WHAT YOU NEED TO DO → Please copy exactly the lines from the top of the data through the line containing "from @samantic-release/git config.", and nothing else.

Start of RECORDS FOR THIS TASK

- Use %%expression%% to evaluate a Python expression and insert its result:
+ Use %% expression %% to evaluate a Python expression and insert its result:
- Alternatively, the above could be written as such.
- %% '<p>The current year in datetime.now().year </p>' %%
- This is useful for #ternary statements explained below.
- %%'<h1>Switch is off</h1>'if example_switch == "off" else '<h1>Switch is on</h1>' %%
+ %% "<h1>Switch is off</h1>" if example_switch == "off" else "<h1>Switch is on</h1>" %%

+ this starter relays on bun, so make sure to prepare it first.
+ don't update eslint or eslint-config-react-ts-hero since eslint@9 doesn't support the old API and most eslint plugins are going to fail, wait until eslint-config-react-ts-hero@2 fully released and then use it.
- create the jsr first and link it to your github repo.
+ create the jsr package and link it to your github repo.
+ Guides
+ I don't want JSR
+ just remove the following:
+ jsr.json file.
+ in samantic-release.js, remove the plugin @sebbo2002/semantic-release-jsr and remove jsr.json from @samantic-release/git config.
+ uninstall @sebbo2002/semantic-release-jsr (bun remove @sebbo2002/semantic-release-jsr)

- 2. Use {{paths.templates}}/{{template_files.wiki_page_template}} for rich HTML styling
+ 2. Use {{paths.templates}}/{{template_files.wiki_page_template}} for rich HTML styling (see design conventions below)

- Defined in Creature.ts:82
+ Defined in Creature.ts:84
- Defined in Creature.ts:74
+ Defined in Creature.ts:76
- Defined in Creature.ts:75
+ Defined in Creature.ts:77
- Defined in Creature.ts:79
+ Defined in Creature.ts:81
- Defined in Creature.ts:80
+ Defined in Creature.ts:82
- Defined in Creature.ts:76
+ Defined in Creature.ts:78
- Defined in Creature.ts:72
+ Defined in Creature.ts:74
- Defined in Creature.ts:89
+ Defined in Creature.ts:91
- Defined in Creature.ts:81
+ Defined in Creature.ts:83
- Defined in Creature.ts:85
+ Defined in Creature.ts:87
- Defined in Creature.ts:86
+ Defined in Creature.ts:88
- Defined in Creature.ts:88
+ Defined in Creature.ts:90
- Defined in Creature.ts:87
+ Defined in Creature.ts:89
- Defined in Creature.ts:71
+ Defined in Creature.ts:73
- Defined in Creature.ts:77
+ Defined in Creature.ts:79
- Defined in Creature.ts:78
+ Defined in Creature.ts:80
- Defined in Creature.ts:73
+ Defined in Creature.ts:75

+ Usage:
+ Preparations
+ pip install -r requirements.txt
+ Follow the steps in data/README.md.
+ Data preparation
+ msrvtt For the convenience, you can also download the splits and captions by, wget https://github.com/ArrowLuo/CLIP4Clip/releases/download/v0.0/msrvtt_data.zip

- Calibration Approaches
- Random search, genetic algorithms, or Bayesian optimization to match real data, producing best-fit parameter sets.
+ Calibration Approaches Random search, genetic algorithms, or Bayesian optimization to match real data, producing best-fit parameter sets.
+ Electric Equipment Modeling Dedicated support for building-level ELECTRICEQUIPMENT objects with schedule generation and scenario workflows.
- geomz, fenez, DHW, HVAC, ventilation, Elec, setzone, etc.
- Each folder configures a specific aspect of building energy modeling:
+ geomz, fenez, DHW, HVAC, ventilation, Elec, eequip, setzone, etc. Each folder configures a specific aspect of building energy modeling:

End of RECORDS FOR THIS TASK

ANSWER SECTION →
- Use %%expression%% to evaluate a Python expression and insert its result:
+ Use %% expression %% to evaluate a Python expression and insert its result:
- Alternatively, the above could be written as such.
- %% '<p>The current year in datetime.now().year </p>' %%
- This is useful for #ternary statements explained below.
- %%'<h1>Switch is off</h1>'if example_switch == "off" else '<h1>Switch is on</h1>' %%
+ %% "<h1>Switch is off</h1>" if example_switch == "off" else "<h1>Switch is on</h1>" %%

+ this starter relays on bun, so make sure to prepare it first.
+ don't update eslint or eslint-config-react-ts-hero since eslint@9 doesn't support the old API and most eslint plugins are going to fail, wait until eslint-config-react-ts-hero@2 fully released and then use it.
- create the jsr first and link it to your github repo.
+ create the jsr package and link it to your github repo.
+ Guides
+ I don't want JSR
+ just remove the following:
+ jsr.json file.
+ in samantic-release.js, remove the plugin @sebbo2002/semantic-release-jsr and remove jsr.json from @samantic-release/git config.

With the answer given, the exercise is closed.